» **What you have to do**
Copy out the entries that follow exactly, leaving out the pictures.

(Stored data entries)
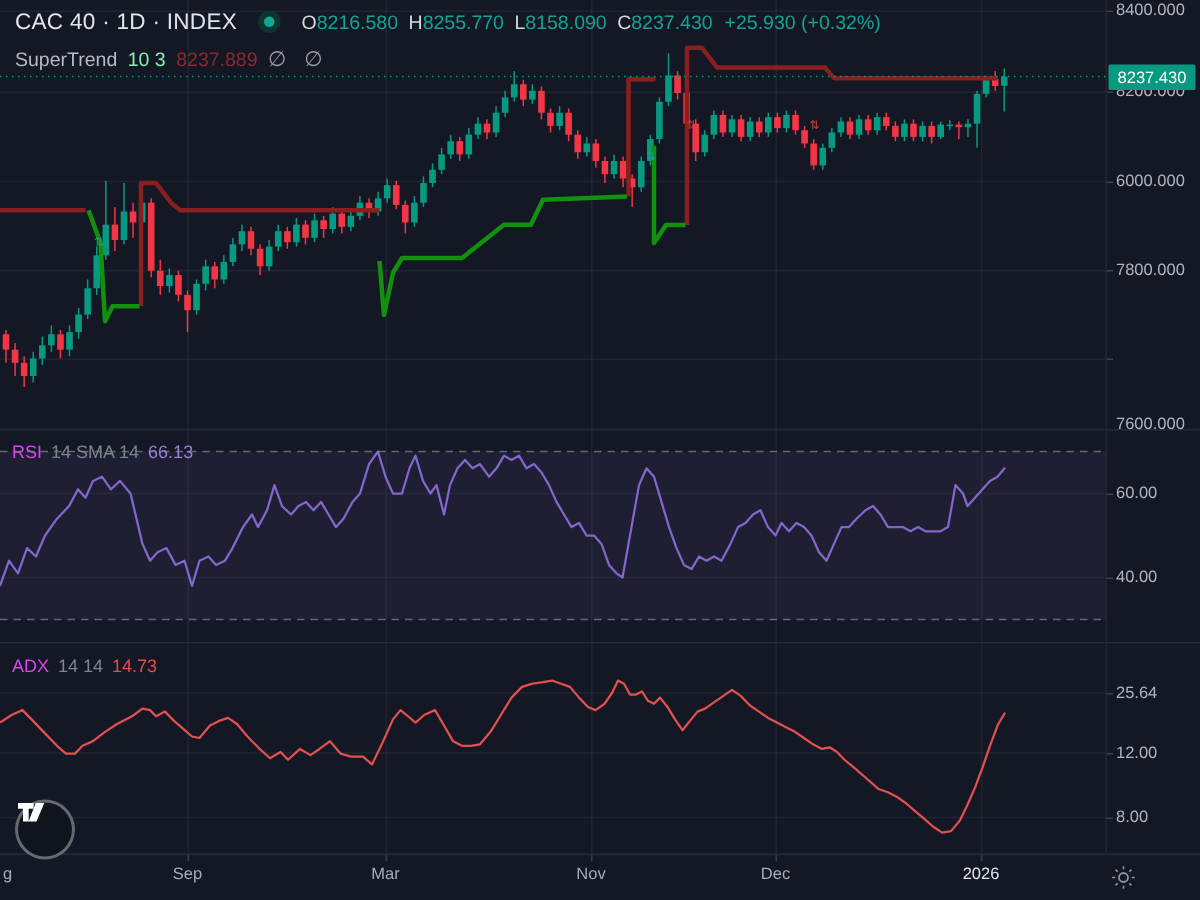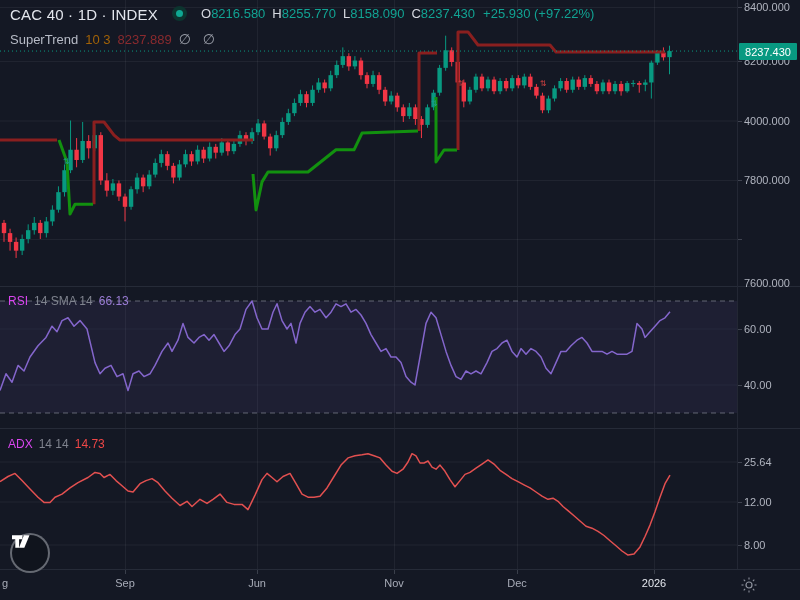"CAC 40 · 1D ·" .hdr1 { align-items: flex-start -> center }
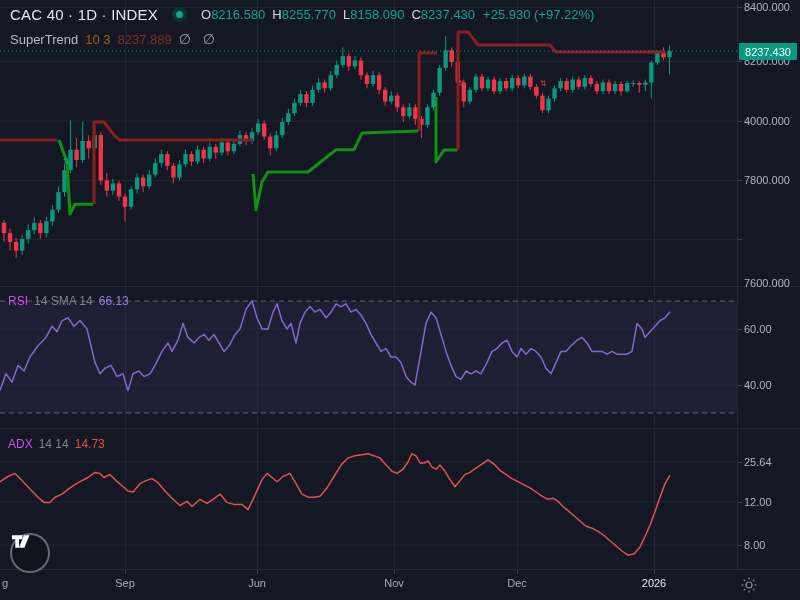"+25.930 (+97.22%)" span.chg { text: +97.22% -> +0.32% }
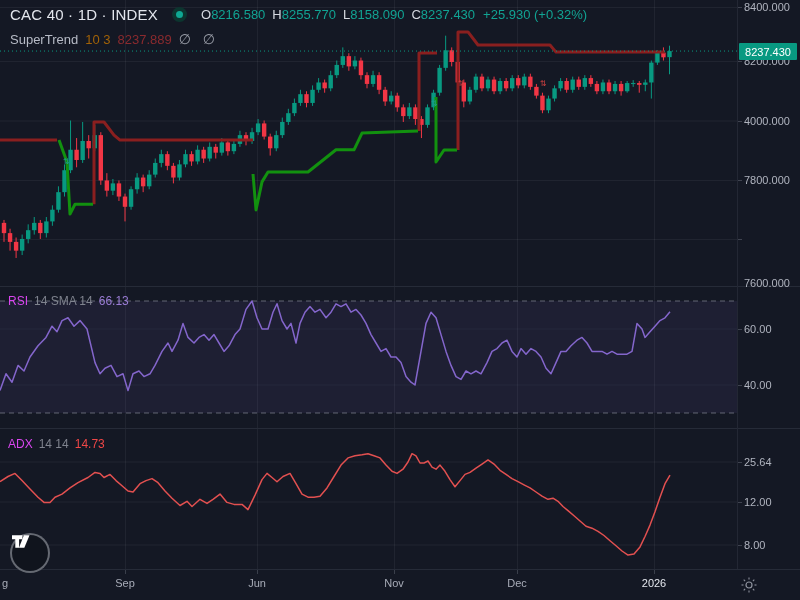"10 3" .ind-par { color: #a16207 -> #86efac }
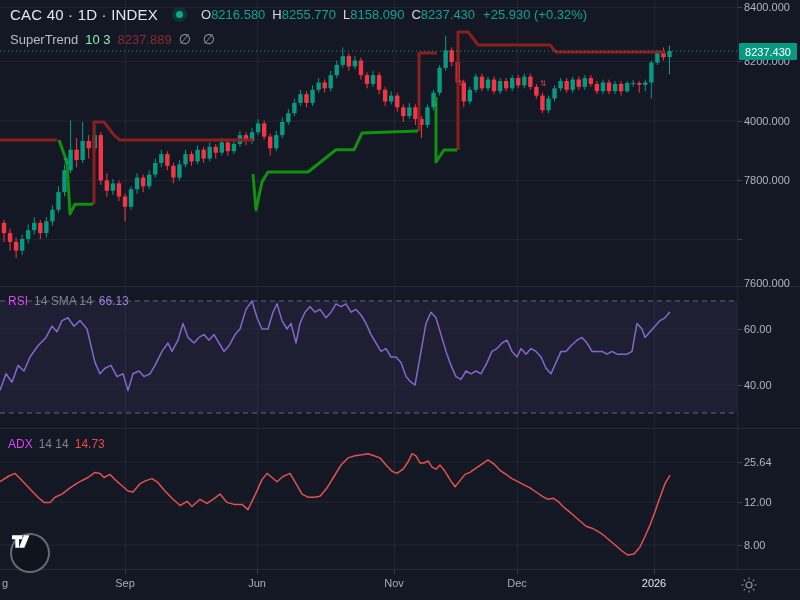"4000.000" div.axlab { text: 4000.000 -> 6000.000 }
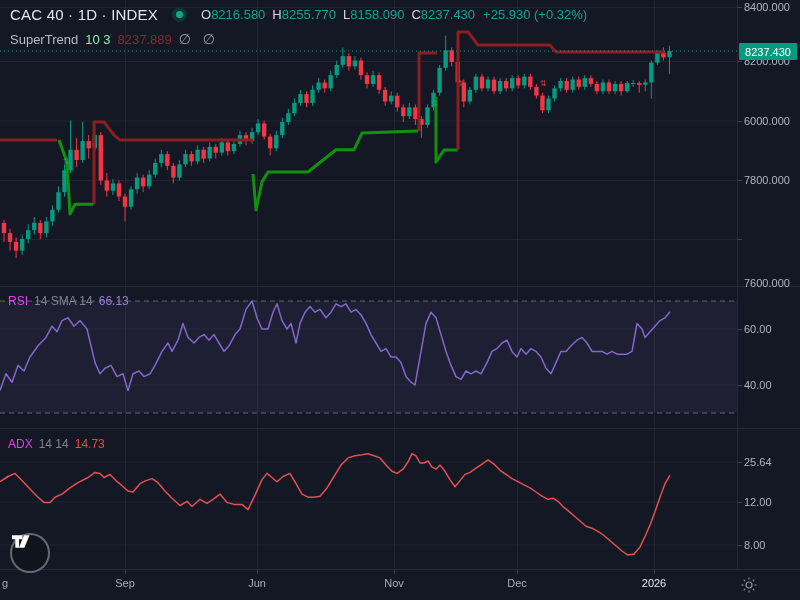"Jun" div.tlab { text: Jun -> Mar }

» **Completed exercise**
"CAC 40 · 1D ·" .hdr1 { align-items: flex-start -> center }
"+25.930 (+97.22%)" span.chg { text: +97.22% -> +0.32% }
"10 3" .ind-par { color: #a16207 -> #86efac }
"4000.000" div.axlab { text: 4000.000 -> 6000.000 }
"Jun" div.tlab { text: Jun -> Mar }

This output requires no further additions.